- **Dataset records**:
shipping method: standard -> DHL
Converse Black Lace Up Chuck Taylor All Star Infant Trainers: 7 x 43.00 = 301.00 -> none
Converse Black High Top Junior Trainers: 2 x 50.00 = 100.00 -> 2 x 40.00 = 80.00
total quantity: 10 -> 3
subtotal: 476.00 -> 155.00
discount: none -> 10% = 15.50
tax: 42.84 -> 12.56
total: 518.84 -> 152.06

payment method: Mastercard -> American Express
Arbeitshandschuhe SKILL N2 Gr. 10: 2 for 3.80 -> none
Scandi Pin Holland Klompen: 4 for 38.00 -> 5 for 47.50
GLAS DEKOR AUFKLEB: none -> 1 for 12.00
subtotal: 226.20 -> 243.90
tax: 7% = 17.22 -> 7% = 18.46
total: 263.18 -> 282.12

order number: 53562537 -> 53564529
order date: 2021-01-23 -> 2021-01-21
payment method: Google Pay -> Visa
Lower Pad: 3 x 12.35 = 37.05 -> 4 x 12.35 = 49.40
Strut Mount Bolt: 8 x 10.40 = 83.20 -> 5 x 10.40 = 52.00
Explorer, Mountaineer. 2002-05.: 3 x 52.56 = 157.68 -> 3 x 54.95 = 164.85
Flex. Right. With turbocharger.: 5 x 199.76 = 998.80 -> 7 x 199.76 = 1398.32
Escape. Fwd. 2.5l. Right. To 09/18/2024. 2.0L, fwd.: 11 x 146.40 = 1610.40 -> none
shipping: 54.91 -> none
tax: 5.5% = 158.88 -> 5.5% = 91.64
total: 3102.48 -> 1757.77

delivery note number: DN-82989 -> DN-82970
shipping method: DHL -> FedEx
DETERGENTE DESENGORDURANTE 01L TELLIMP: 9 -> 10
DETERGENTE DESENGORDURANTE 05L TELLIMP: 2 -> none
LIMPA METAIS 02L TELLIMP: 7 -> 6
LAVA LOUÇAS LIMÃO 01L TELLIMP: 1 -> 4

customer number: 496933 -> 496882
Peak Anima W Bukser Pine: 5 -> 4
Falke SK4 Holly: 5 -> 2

- **Try it**: Everything from the line containing "customer number: 496933 -> 496882" through the final line of the records is what you should print, exactly and with nothing added.

- **Reply**:
customer number: 496933 -> 496882
Peak Anima W Bukser Pine: 5 -> 4
Falke SK4 Holly: 5 -> 2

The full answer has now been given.